Records from a data source:

+---+

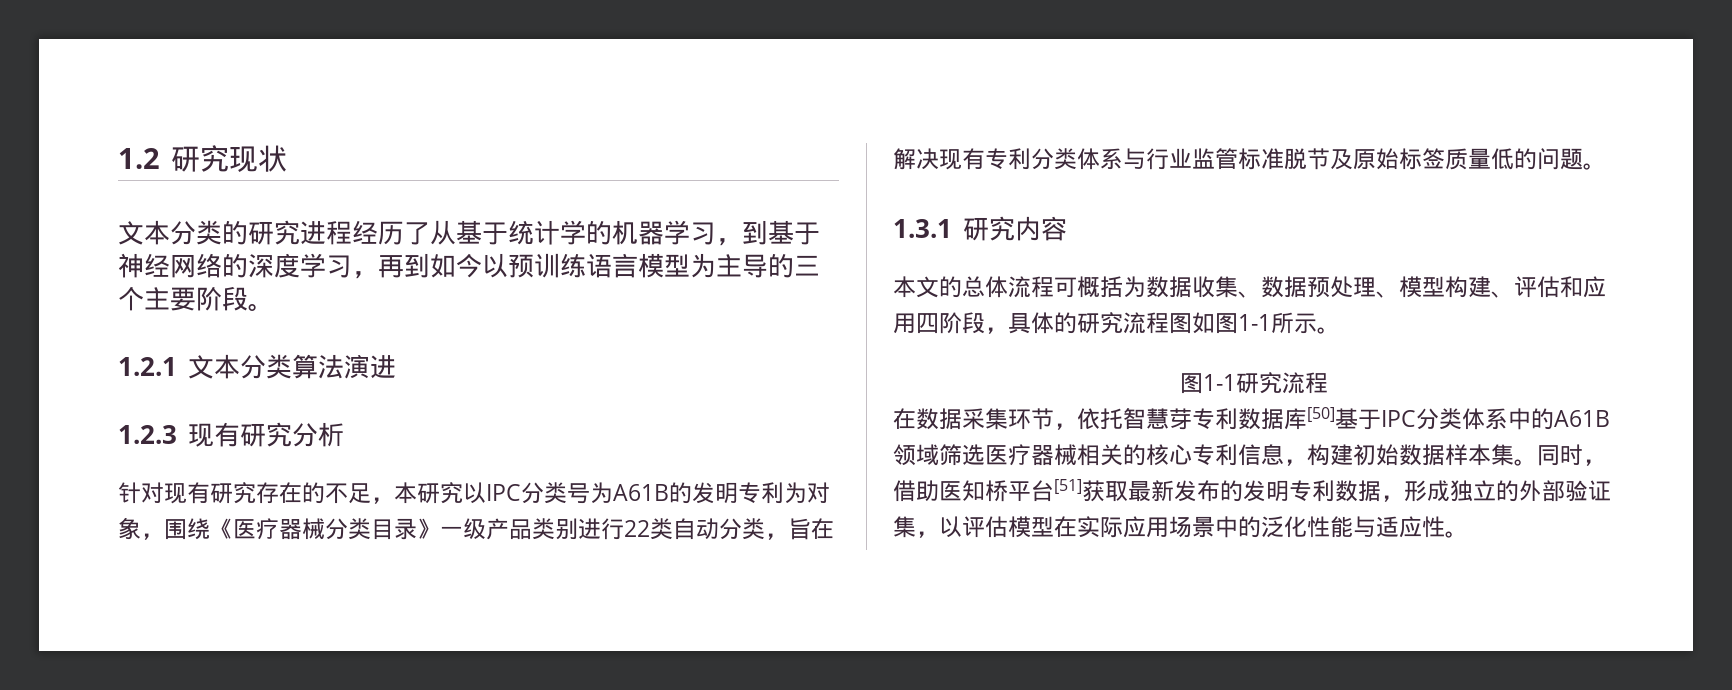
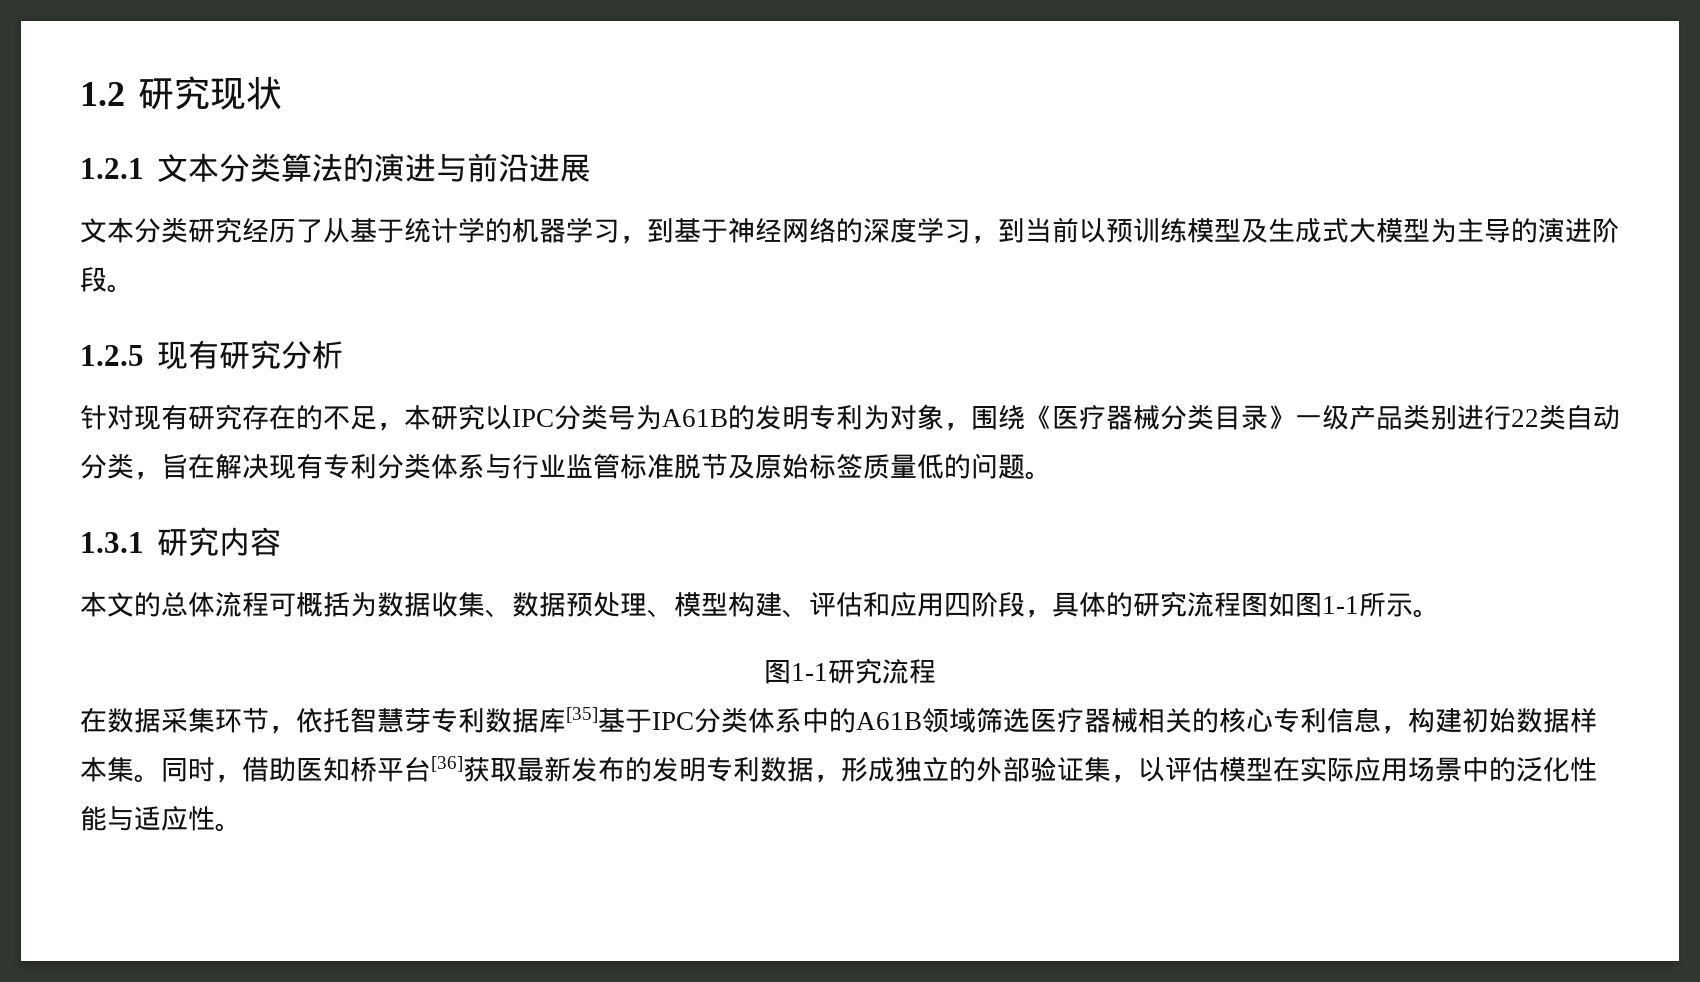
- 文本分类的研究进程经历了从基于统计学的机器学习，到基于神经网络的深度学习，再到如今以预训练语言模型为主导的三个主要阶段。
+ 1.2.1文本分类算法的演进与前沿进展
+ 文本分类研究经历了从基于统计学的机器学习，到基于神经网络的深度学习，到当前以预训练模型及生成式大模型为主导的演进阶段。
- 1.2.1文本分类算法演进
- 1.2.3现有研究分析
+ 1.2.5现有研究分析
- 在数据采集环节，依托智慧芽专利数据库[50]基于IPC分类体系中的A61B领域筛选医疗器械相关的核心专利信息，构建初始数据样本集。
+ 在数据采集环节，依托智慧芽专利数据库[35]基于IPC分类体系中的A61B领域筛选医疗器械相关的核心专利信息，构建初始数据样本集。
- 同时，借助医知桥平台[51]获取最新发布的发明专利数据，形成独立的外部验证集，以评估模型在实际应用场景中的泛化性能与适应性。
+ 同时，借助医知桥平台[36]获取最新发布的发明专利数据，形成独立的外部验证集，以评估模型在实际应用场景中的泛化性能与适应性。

+---+

Required work.
Copy out every entry above, character for character, excluding pictures.

Result for this task.
- 文本分类的研究进程经历了从基于统计学的机器学习，到基于神经网络的深度学习，再到如今以预训练语言模型为主导的三个主要阶段。
+ 1.2.1文本分类算法的演进与前沿进展
+ 文本分类研究经历了从基于统计学的机器学习，到基于神经网络的深度学习，到当前以预训练模型及生成式大模型为主导的演进阶段。
- 1.2.1文本分类算法演进
- 1.2.3现有研究分析
+ 1.2.5现有研究分析
- 在数据采集环节，依托智慧芽专利数据库[50]基于IPC分类体系中的A61B领域筛选医疗器械相关的核心专利信息，构建初始数据样本集。
+ 在数据采集环节，依托智慧芽专利数据库[35]基于IPC分类体系中的A61B领域筛选医疗器械相关的核心专利信息，构建初始数据样本集。
- 同时，借助医知桥平台[51]获取最新发布的发明专利数据，形成独立的外部验证集，以评估模型在实际应用场景中的泛化性能与适应性。
+ 同时，借助医知桥平台[36]获取最新发布的发明专利数据，形成独立的外部验证集，以评估模型在实际应用场景中的泛化性能与适应性。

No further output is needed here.